Maggie, we've had some very encouraging experiences and some NOT so encouraging ones. We spent about a year raising free-range chickens, turkeys, and ducks in our large (double-lot) fenced-in yard (using our detached garage as a sort of barn, which we space-heated in the winter and used window ventilation and fans for cooling in the summer), and had thought we were within the legal guidelines, until Animal Control showed up, showed us the new guidelines, and took them all away. This was so heartbreaking to all of us, and especially to our older daughter who had named all of our birds and was very close to them.
The hard thing is, lots of our neighbors still raise chickens -- they just don't have as many as we did (about 15 birds total; we didn't know it was illegal to raise turkeys unless it's on farms for slaughter -- we were just eating the eggs, not the birds), and they -- the neighbors -- just haven't been officially "noticed." But now that we have been noticed, we have to be really careful. And we got noticed because our (current) next door neighbors are in business buying old, non-working cars, taking them apart, and reselling the parts (this seems to have slowed down for the time being), which has resulted in neighbors making complaints because our street is not zoned for business, many of our neighbors have no off-street parking and do not like having the spaces in front of their houses blocked by his cars, and do not like the noise. A police officer noticed our birds in our yard while talking to the neighbor about his cars and called Animal Control.
I still lean towards wanting to make life work in the city. We did have one co-housing experience that I thought was really wonderful. Our previous next door neighbors, whom we became good friends with, were having a hard time affording their rent so we invited them to live in an "apartment" of sorts that we made by closing off our living room and dining room (which already had doors). They had the use of the downstairs bathroom, we all shared the kitchen, which also has a small table, and we had our own "family room" upstairs in my office.
This arrangement was supposed to last for about six months, but our friends ended up moving to another state after about one month because of a better job offer for the husband.
My husband didn't enjoy this shared housing experience as much as our daughters and I did.
At this point, if we have the opportunity to sell for a good price (houses are difficult to sell in this neighborhood), dh and dd1 really, really want to move to the country in order to be able to raise chickens again, and maybe have a horse, too. And to not have to deal with difficult neighbors. I still love the city, even though I don't have a supportive extended family like you do...and dh and I are tentatively talking about really familiarizing ourselves with the new guidelines for raising chickens, getting signatures from neighbors, and trying to do this again right here.
Our city, Kansas City, MO is gradually becoming more and more bike-friendly. The city has just instituted a bike rental program where you can rent a bicycle in one part of the city and return it to another part, and the first 30 minutes is free. But we still have a long way to go before we'll be a truly bike-friendly city. Our public transportation system also needs a lot of work.
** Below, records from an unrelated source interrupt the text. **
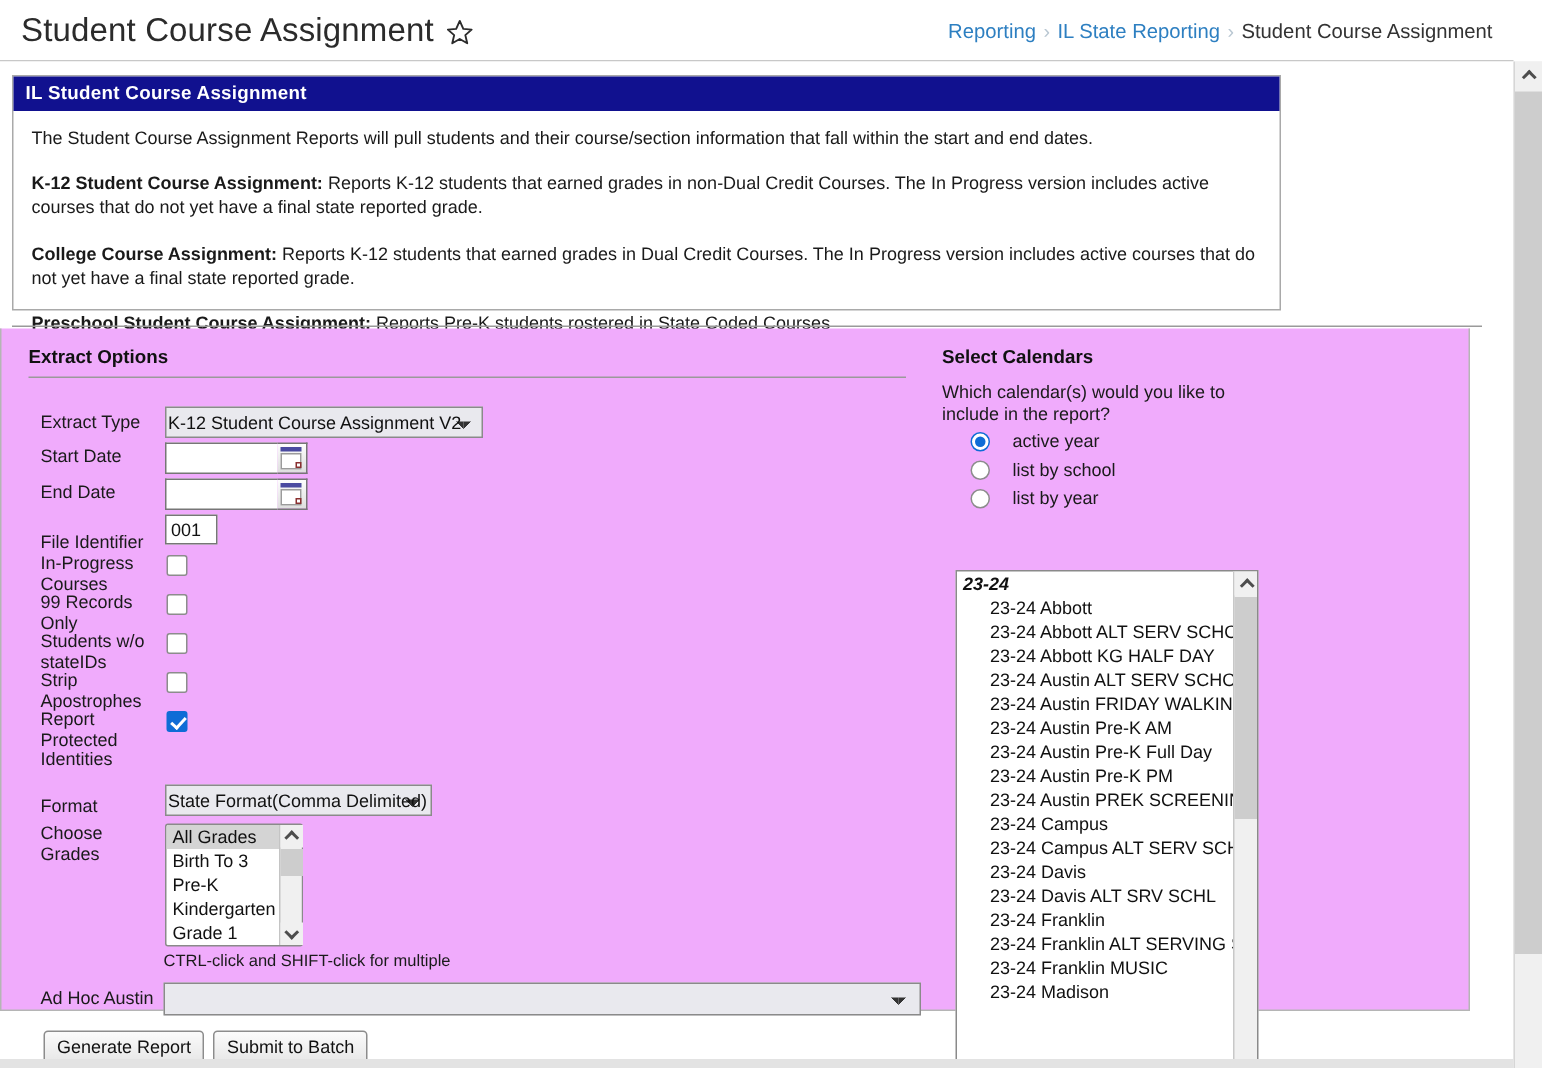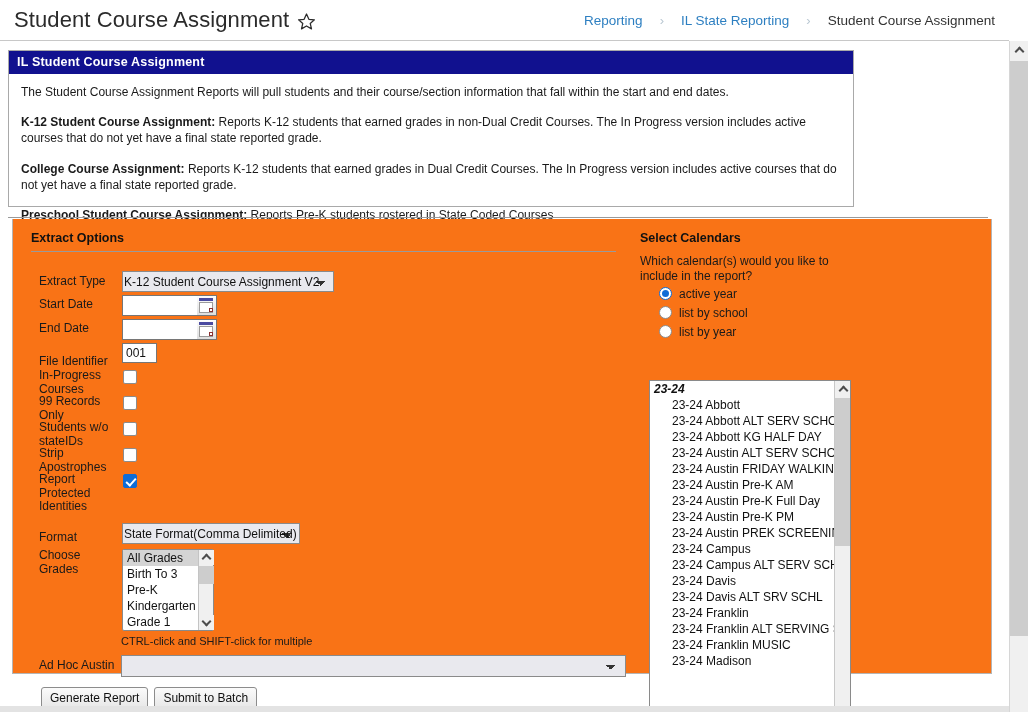--- a/index.html
+++ b/index.html
@@ -28,7 +28,7 @@
   .star-icon { width: 19px; height: 19px; display:block; margin-top:3px; }
 
   .breadcrumb {
-    display:flex; align-items:center; gap:17px; padding-right: 14px;
+    display:flex; align-items:center; gap:5px; padding-right: 14px;
     font-size: 13.5px; white-space: nowrap;
   }
   .crumb-link { color: #2d7fc1; cursor: pointer; }

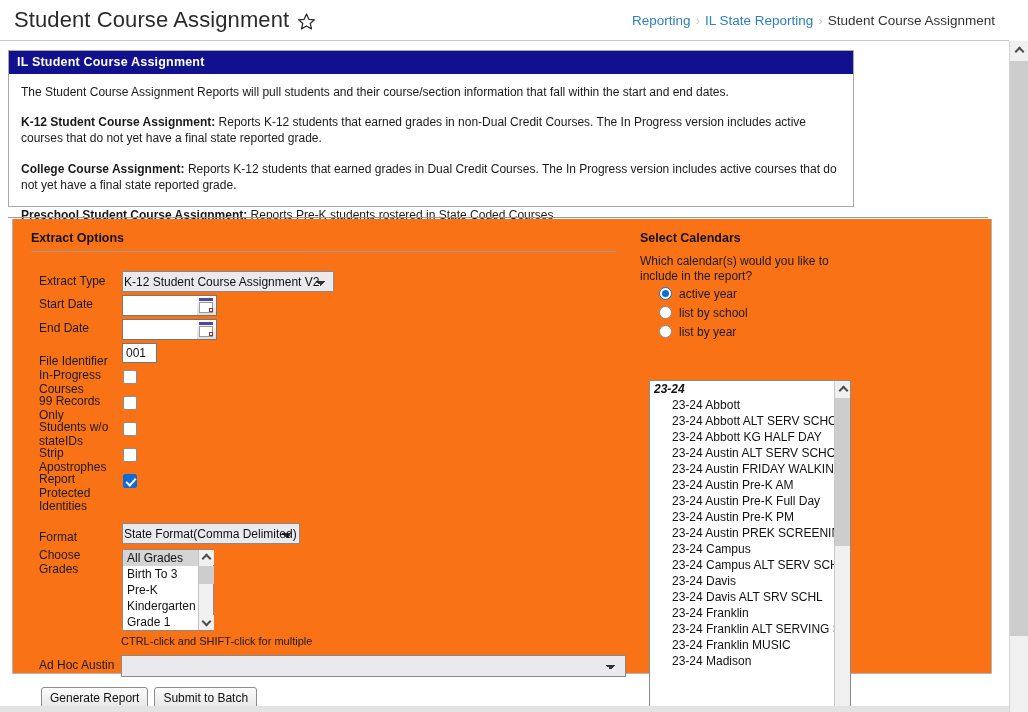--- a/index.html
+++ b/index.html
@@ -66,8 +66,8 @@
 
   
   .options-region {
-    position: absolute; left: 12px; top: 178px; width: 980px; height: 455px;
-    background: #f97316; border: 1px solid #b5b5b5; border-top:none;
+    position: absolute; left: 0; top: 178px; width: 980px; height: 455px;
+    background: #f0abfc; border: 1px solid #b5b5b5; border-top:none;
   }
 
   .section-head {

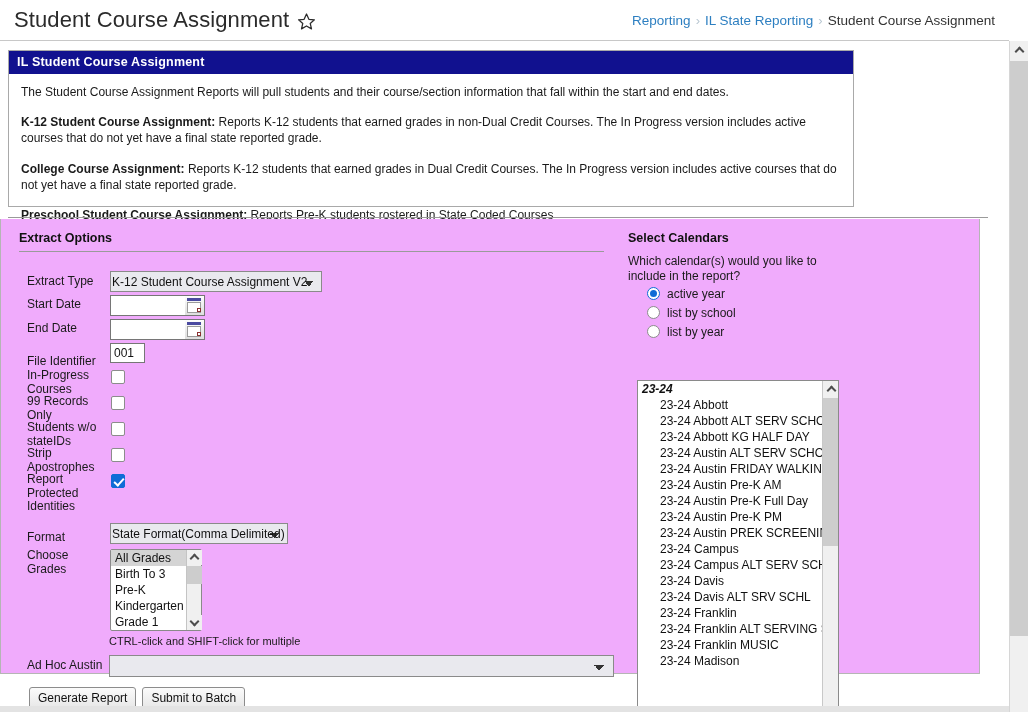--- a/index.html
+++ b/index.html
@@ -169,7 +169,7 @@
   .right-col { position:absolute; left: 620px; top: 0; width: 360px; height:100%; }
   .rq { font-size: 12px; color:#1a1a1a; line-height:15px; }
 
-  .radio-row { display:flex; align-items:flex-start; gap:7px; margin-bottom: 5px; }
+  .radio-row { display:flex; align-items:flex-end; gap:15px; margin-bottom: 5px; }
   input.rd {
     -webkit-appearance:none; appearance:none;
     width: 13px; height: 13px; border-radius:50%;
We do have curbside paper and plastic recycling, and we also garden and we compost (well, dh and dd1 do pretty much all of the gardening).
I love our neighborhood like I love our old house -- with all its flaws and everything...dh and dd1, not so much. When dh and dd1 went out of town for a few days in June, dd2 and I were out in front enjoying the rain, and we visited a little bit with our current next door neighbors. And dd was waving and smiling at the little boy and girl who are close to her age, and whom she used to play with when they first moved in...and after we went in, she cried about how she wanted to be friends with them again.
We'd initially been friendly with them -- but hard feelings developed between dh and the other husband/dad because when their little boy kept trying to open our gate to let our dog run out, the dad would just stand there and let him, and acted like he didn't understand English well enough to understand when dh was calling through the front door for them to shut the gate, and dh got mad and the neighbor got mad...
And I totally understand dh's frustration about the somewhat different values. But I still can't help wishing that, somehow, we could all be friends. I don't know quite how to get from where we are to where we want to be -- and I do realize I can't force everyone else onto the same page that I'm on -- but I keep hoping that somehow this will evolve into a life that we can all see as beautiful, even if it's very flawed and imperfect and frustrating at times.